### [Exercise brief]
All lines from the one containing "JÓ REGGELT, ERDÉLY!" through the end of the data below are to be transcribed exactly. Leave out the rest.

*** Data shown Section Begins ***

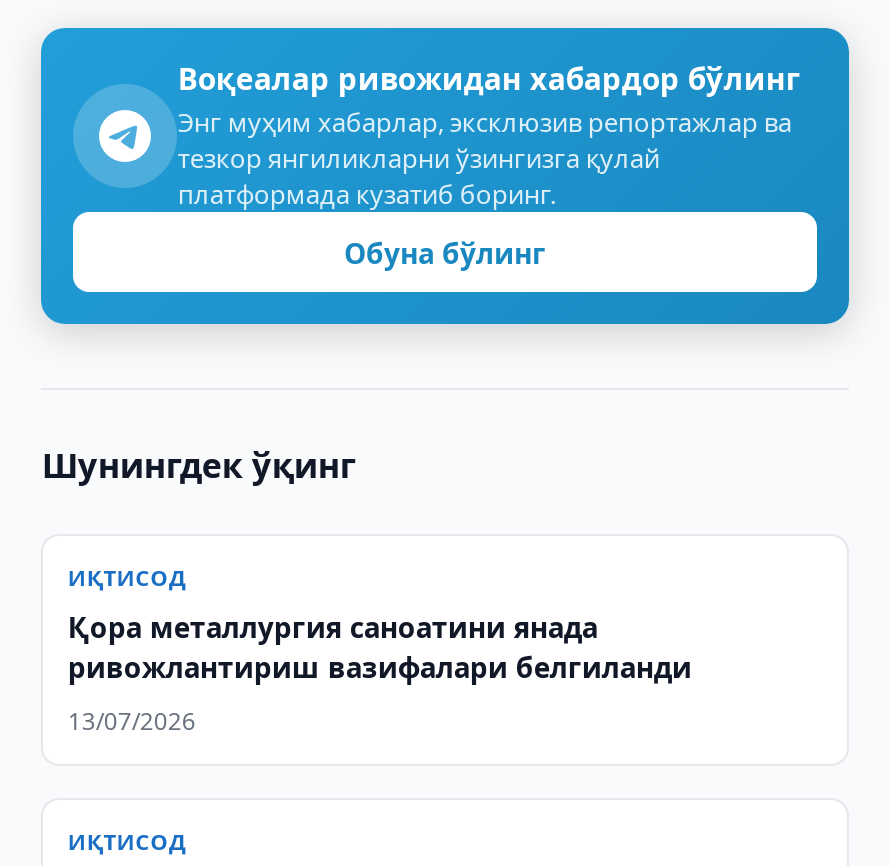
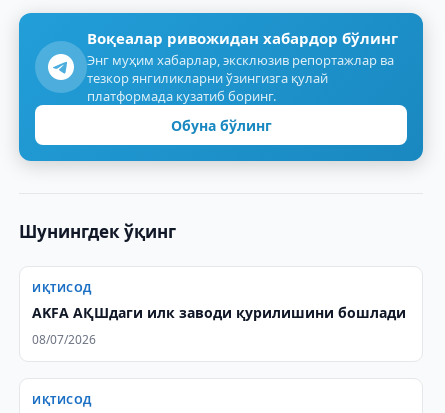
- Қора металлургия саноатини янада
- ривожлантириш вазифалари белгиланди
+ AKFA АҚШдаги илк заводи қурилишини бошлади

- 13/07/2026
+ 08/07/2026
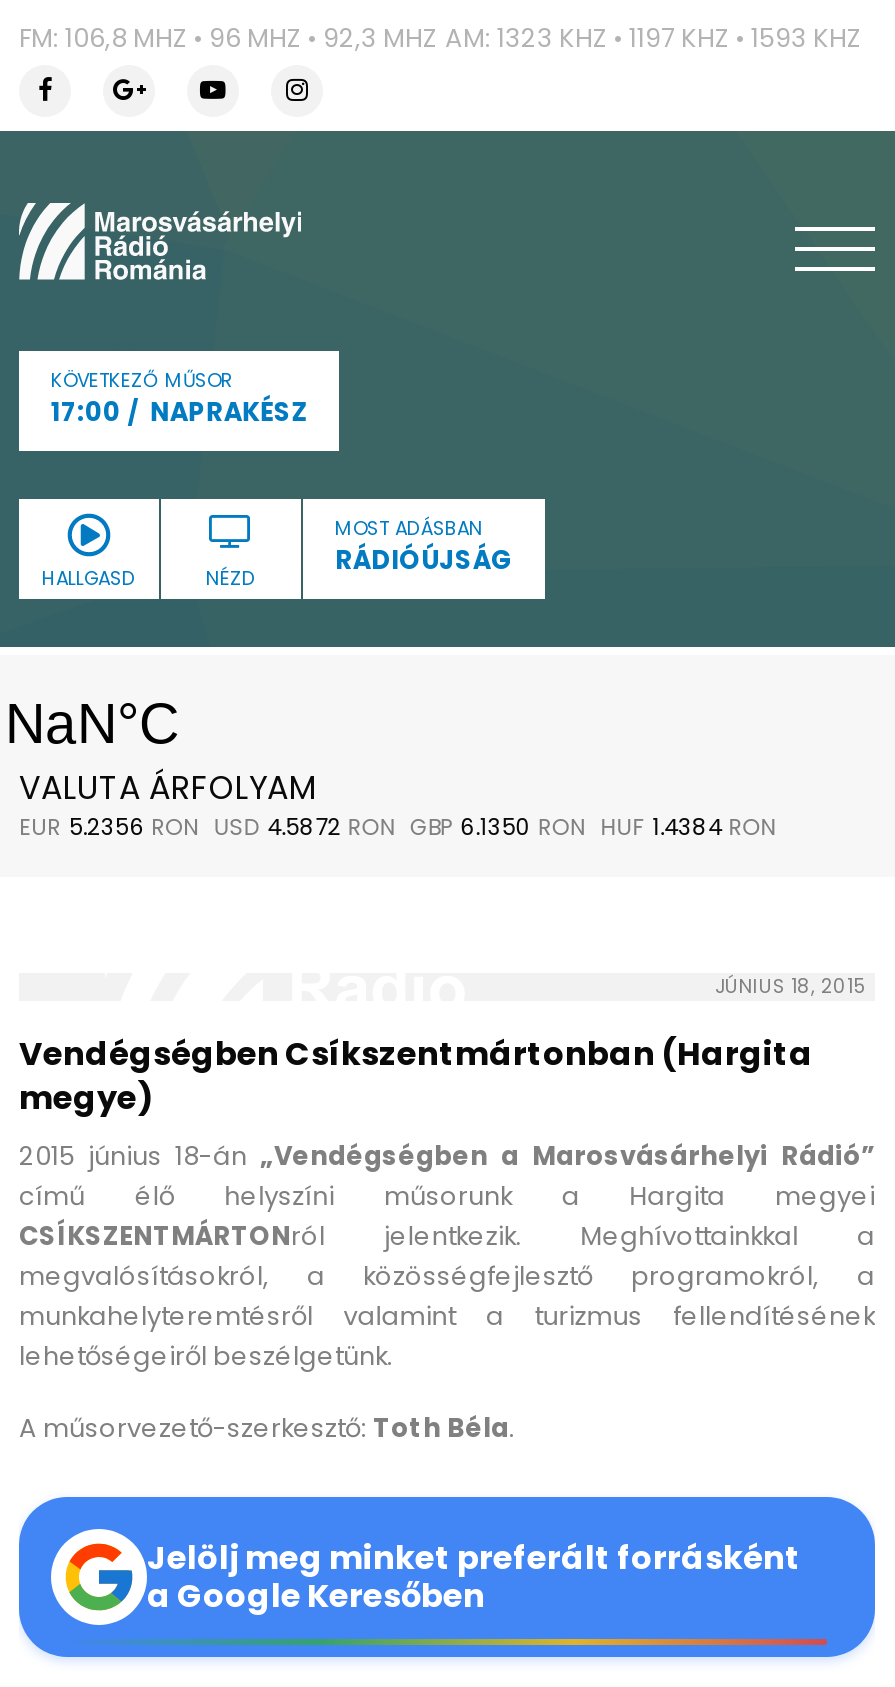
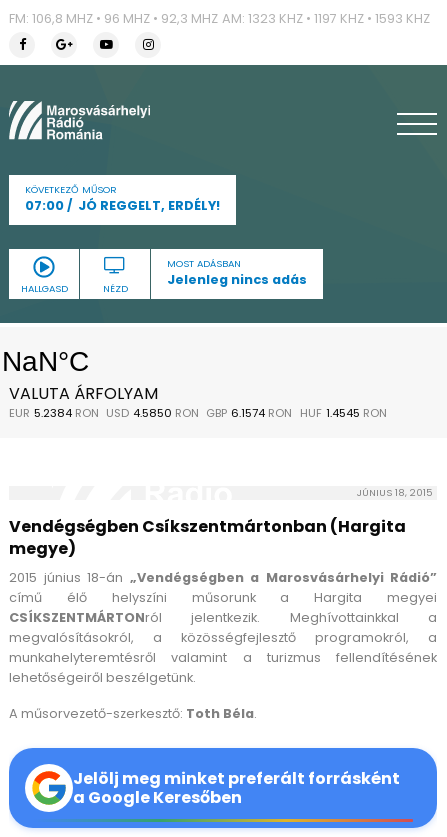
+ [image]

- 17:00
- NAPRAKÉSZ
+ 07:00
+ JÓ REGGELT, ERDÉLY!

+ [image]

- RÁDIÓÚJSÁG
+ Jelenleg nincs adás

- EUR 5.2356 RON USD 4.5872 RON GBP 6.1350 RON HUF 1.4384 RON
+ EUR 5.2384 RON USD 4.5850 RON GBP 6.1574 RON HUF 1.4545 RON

*** Data shown Section Ends ***

### [Response to this exercise]
+ JÓ REGGELT, ERDÉLY!

+ [image]

- RÁDIÓÚJSÁG
+ Jelenleg nincs adás

- EUR 5.2356 RON USD 4.5872 RON GBP 6.1350 RON HUF 1.4384 RON
+ EUR 5.2384 RON USD 4.5850 RON GBP 6.1574 RON HUF 1.4545 RON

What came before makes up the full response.